BEGIN

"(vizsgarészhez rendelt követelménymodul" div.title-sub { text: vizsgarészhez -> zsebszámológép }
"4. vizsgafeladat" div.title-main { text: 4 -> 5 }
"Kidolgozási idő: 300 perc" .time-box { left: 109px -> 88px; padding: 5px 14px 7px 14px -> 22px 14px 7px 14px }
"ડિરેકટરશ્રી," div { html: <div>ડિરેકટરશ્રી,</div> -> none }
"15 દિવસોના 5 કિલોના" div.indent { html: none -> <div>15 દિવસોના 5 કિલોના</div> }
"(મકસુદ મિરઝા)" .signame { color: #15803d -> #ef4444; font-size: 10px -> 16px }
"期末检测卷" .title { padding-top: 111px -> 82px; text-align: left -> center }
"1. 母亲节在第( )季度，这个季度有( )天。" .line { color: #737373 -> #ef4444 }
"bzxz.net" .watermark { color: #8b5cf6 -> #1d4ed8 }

END

EXERCISE INSTRUCTIONS
Give back the data above exactly as it appears.

EXERCISE ANSWER
"(vizsgarészhez rendelt követelménymodul" div.title-sub { text: vizsgarészhez -> zsebszámológép }
"4. vizsgafeladat" div.title-main { text: 4 -> 5 }
"Kidolgozási idő: 300 perc" .time-box { left: 109px -> 88px; padding: 5px 14px 7px 14px -> 22px 14px 7px 14px }
"ડિરેકટરશ્રી," div { html: <div>ડિરેકટરશ્રી,</div> -> none }
"15 દિવસોના 5 કિલોના" div.indent { html: none -> <div>15 દિવસોના 5 કિલોના</div> }
"(મકસુદ મિરઝા)" .signame { color: #15803d -> #ef4444; font-size: 10px -> 16px }
"期末检测卷" .title { padding-top: 111px -> 82px; text-align: left -> center }
"1. 母亲节在第( )季度，这个季度有( )天。" .line { color: #737373 -> #ef4444 }
"bzxz.net" .watermark { color: #8b5cf6 -> #1d4ed8 }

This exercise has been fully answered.